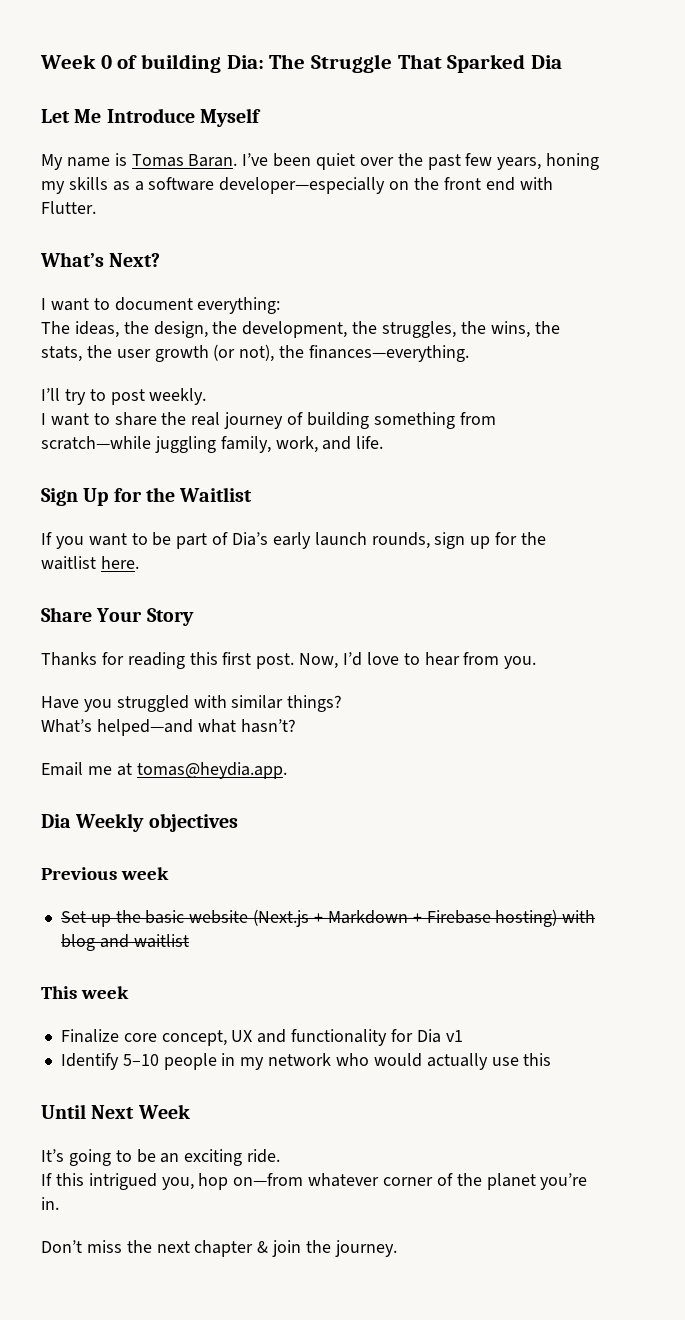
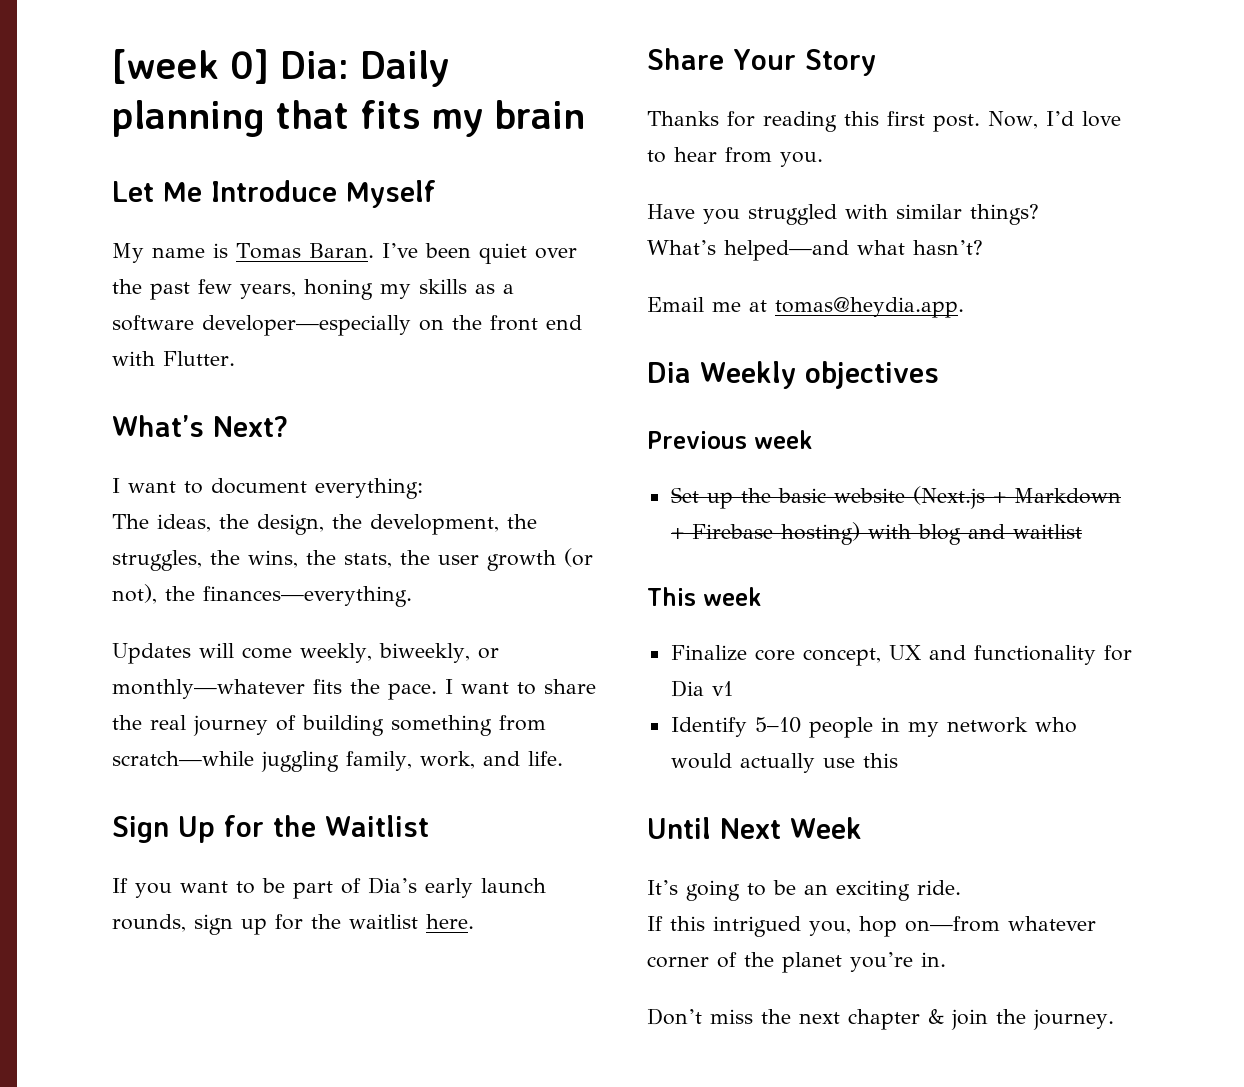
- Week 0 of building Dia: The Struggle That Sparked Dia
+ [week 0] Dia: Daily planning that fits my brain
- I’ll try to post weekly.
- I want to share the real journey of building something from scratch—while juggling family, work, and life.
+ Updates will come weekly, biweekly, or monthly—whatever fits the pace. I want to share the real journey of building something from scratch—while juggling family, work, and life.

TASK TO COMPLETE
Although the records above contain pictures, the copy should hold only the lines from their start through the line containing "- I want to", each exactly as written, and none of the pictures.

SOLUTION TO THIS EXERCISE
- Week 0 of building Dia: The Struggle That Sparked Dia
+ [week 0] Dia: Daily planning that fits my brain
- I’ll try to post weekly.
- I want to share the real journey of building something from scratch—while juggling family, work, and life.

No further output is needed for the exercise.